INTRODUCTION: This study aims to evaluate the admissions to our pediatric emergency department, the diagnoses, the follow-ups and treatments, contributing to plannings to be organized for timely and appropriate interventions.
METHODS: In this study, 46756 patients who admitted to the pediatric emergency department of our hospital as an outpatient or via ambulance were included to be evaluated retrospectively by age range, gender, time of admission, frequency of admissions by months, the complaint of emergency department admission, the diagnosis made and whether they were hospitalized in an inpatient ward.
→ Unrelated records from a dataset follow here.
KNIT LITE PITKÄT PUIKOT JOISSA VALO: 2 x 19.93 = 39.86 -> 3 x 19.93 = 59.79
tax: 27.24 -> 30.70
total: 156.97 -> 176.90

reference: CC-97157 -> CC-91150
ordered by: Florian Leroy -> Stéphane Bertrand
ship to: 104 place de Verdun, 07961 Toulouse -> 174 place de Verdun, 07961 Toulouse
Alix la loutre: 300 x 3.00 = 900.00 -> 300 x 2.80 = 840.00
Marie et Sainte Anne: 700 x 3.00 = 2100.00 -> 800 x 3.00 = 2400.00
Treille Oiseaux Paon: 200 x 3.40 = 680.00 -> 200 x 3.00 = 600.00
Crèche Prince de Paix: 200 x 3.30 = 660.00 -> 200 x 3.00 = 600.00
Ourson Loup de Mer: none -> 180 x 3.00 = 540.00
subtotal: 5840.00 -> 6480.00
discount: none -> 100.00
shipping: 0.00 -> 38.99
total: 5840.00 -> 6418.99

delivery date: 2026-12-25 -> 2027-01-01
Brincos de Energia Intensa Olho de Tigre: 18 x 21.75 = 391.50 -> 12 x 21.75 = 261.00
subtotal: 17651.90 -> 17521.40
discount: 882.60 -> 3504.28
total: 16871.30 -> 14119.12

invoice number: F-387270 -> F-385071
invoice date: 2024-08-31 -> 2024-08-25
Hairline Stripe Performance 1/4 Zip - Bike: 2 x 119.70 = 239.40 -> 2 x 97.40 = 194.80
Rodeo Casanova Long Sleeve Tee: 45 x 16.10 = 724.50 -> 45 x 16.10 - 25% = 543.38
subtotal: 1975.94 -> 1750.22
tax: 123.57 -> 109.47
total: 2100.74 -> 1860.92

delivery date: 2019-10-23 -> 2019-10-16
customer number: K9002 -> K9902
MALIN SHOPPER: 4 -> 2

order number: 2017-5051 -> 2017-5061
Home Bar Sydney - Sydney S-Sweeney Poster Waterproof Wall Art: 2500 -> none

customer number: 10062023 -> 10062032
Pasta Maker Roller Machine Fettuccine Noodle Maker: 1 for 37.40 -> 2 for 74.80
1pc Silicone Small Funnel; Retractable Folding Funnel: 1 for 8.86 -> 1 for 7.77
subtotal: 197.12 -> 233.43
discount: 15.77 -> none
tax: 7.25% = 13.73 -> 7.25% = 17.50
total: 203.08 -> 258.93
RESULTS: In this study, 54% of the patients were male and the rest of the patients were female. Evaluated by seasons, it was determined that the maximum number of admissions, in descending order, were in winter and spring months, and the minimum number of admissions, however, were in summer and autumn months. During the day, the busiest time of the pediatric emergency department was between 16: 00 - 00: 00. The most commonly made diagnosis in the pediatric emergency department in all months during the whole year was determined to be upper respiratory tract infection (34.9%, n: 16060), followed by lower respiratory tract infections with a rate of 19.5%. Among all patients, the number of cases for which a forensic report was issued, however, was determined to be 1.5%. The hospitalization rate of all patients was determined to be 10.7%. 3099 (61.8%) of a total of 5013 hospitalized patients were hospitalized in the pediatric emergency department observation unit, where their treatments were completed.
DISCUSSION AND CONCLUSION: Pediatric emergency departments, which will serve under appropriate conditions and opportunities, by which unnecessary admissions and hospitalizations will be reduced, and in which shorter observations will be made, would be able to provide services of better quality, reduce the number of unnecessary tests and allow effective intervention.